# Saved entries
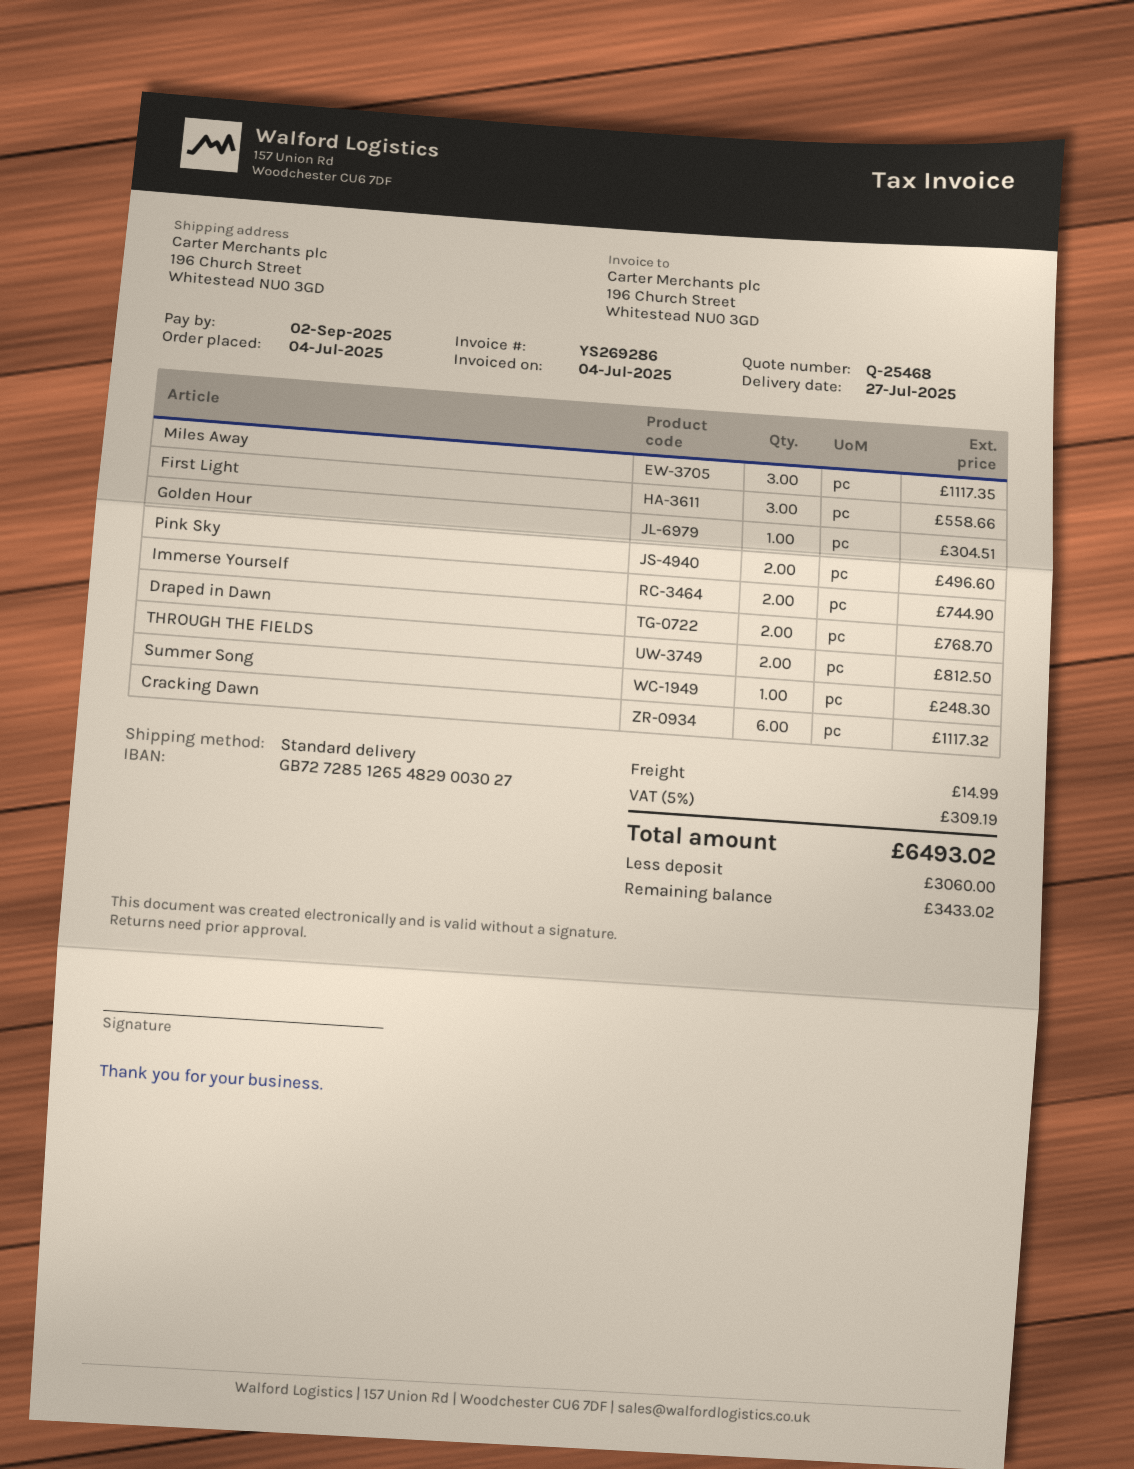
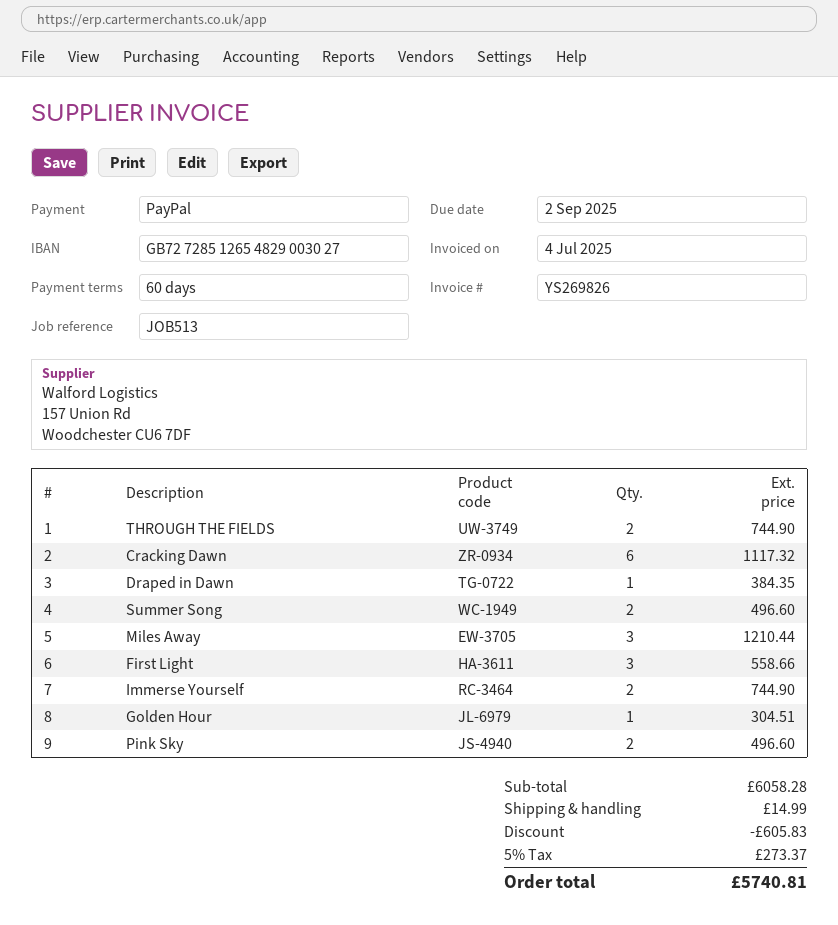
invoice number: YS269286 -> YS269826
Miles Away: 3 for 1117.35 -> 3 for 1210.44
Draped in Dawn: 2 for 768.70 -> 1 for 384.35
THROUGH THE FIELDS: 2 for 812.50 -> 2 for 744.90
Summer Song: 1 for 248.30 -> 2 for 496.60
discount: none -> 605.83
tax: 5% = 309.19 -> 5% = 273.37
total: 6493.02 -> 5740.81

# To do
Please output all of the entries exactly as they appear, with no pictures.

# Result for this exercise
invoice number: YS269286 -> YS269826
Miles Away: 3 for 1117.35 -> 3 for 1210.44
Draped in Dawn: 2 for 768.70 -> 1 for 384.35
THROUGH THE FIELDS: 2 for 812.50 -> 2 for 744.90
Summer Song: 1 for 248.30 -> 2 for 496.60
discount: none -> 605.83
tax: 5% = 309.19 -> 5% = 273.37
total: 6493.02 -> 5740.81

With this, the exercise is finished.